Buzz Byrne from Critics Rant called Taub, "interesting". James Chamberlin of IGN did not think that the black and white documentary really worked for him, and when it was over he didn't feel like he had just watched an episode of House. Chamberlin graded the episode with a 7.7. Michelle Romero, of Entertainment Weekly commented "I loved it when House told his crew that she Dr.
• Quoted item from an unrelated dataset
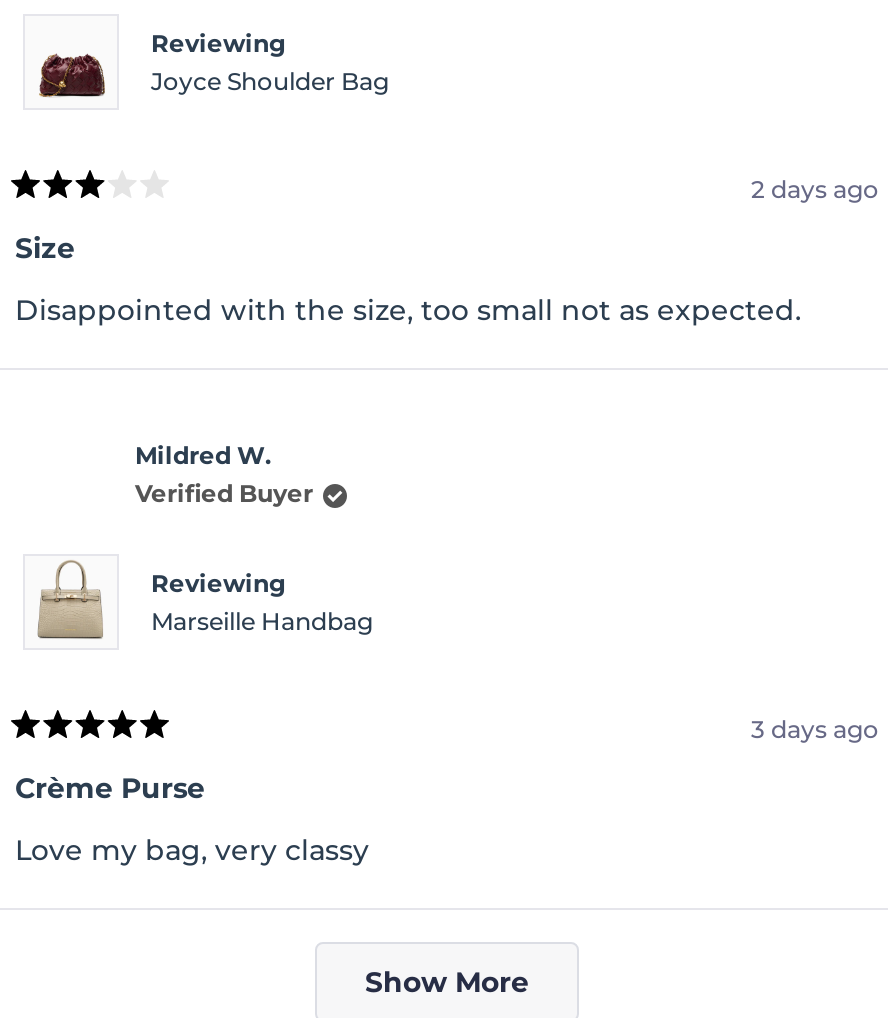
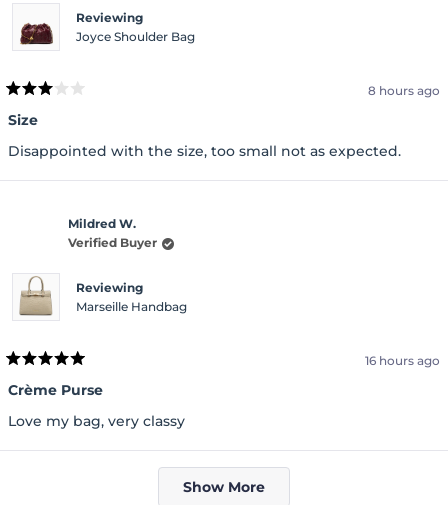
- 2 days ago
+ 8 hours ago

- 3 days ago
+ 16 hours ago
Terzi got the gig because she had more experience than the swimsuit model". Television without Pity graded the episode with a B− (out of 84 votes). According to Glen L. Diaz, of BuddyTV, various fans think that the smile on Cuddy's face at the end of the episode explains everything about how she thinks of House. Peter Jacobson submitted the episode for a Primetime Emmy Award on his behalf in the category Outstanding Supporting Actor in a Drama Series. Sean Whitesell submitted the episode on his behalf in the category Outstanding Writing in a Drama Series. Neither nomination came through.